As we report on Litigation Futures today, the Supreme Court hearing into whether the pre-Jackson CFA regime breached the European Convention on Human Rights starts on Monday. Around half of the Bar, it seems, will be in attendance.
We were the first to report on Lord Neuberger's original ruling last July and to date nobody has worked out quite why he chose to pick this fight - and also why it didn't occur to him when he was Master of the Rolls.
He is now left in an awkward position, it seems to me. If the Supreme Court takes the nuclear option and decides there was a breach, then we could be in for years of litigation and compensation claims against the government. From a public policy perspective, this appears an inconceivable outcome.
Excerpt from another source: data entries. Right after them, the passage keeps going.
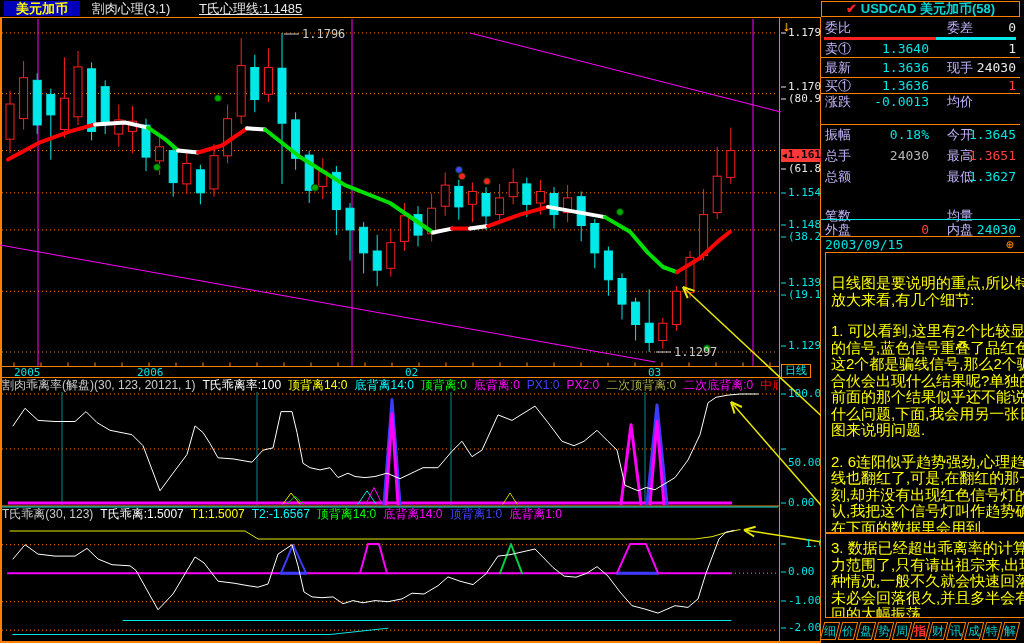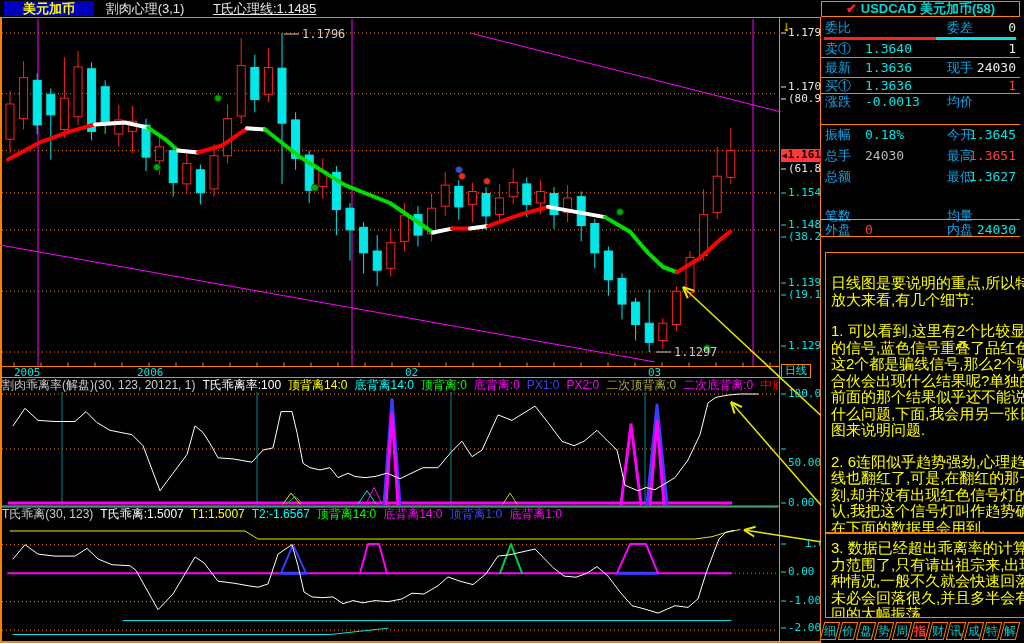"美元加币" #titlebar .sym { padding: 0 19px -> 0 12px }
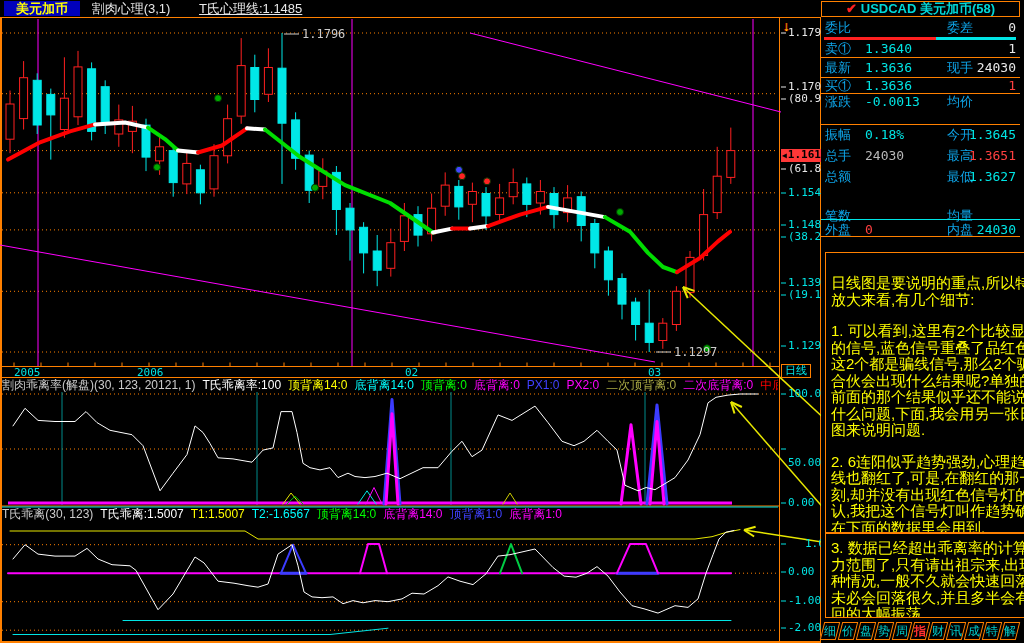"委比" .lab { color: #0ea5e9 -> #c4b5fd }
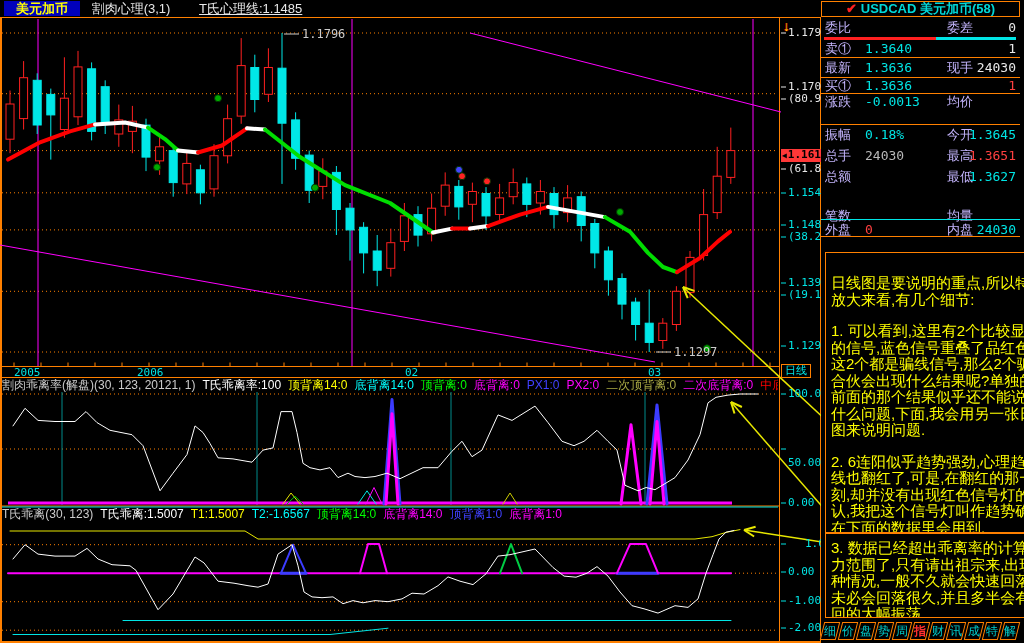"1.3640" .qc1 { left: 44px -> 32px; text-align: left -> right }
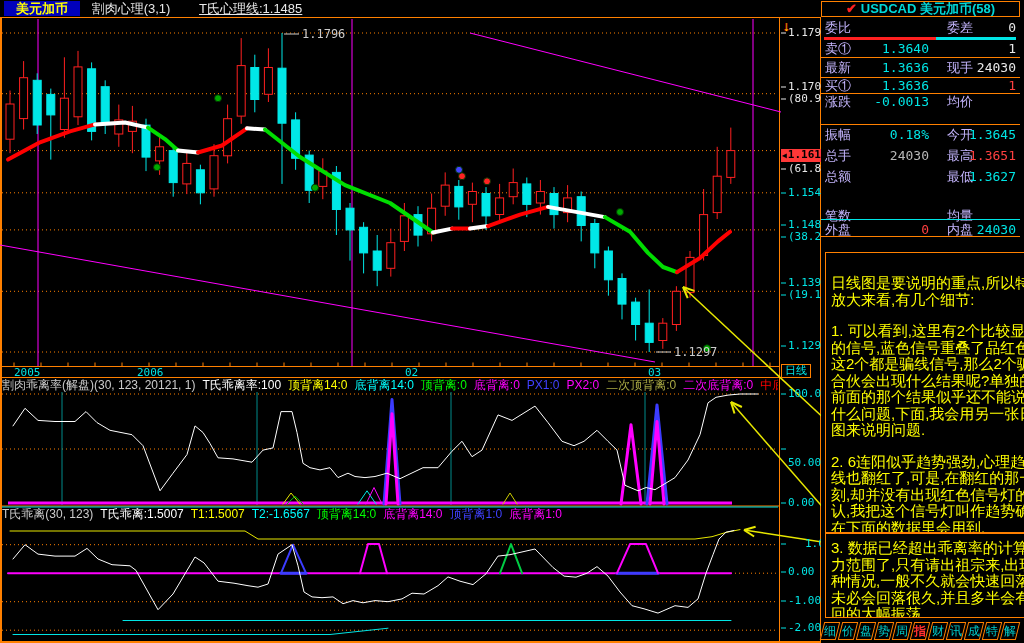"2003/09/15" div { html: none -> <div> <span>2003/09/15</span> <span>⊕</span> </div> }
And that's before we work out the impact on the considerable number of pre-Jackson cases still going through the system.
But if the court decides there wasn't a breach, then we will be left to wonder why a whole lot of time and money was wasted for nothing.
The hugely anticipated Supreme Court hearing in Coventry v Lawrence will start on Monday with eight interveners lining up to have their say in addition to the parties, and 23 advocates in all. The case will consider whether the recoverability of success fees and after-the-event insurance (ATE) under the Access to Justice Act 1999 infringed article 6 of the European Convention on Human Rights and/or article 1 of the First Protocol to the convention.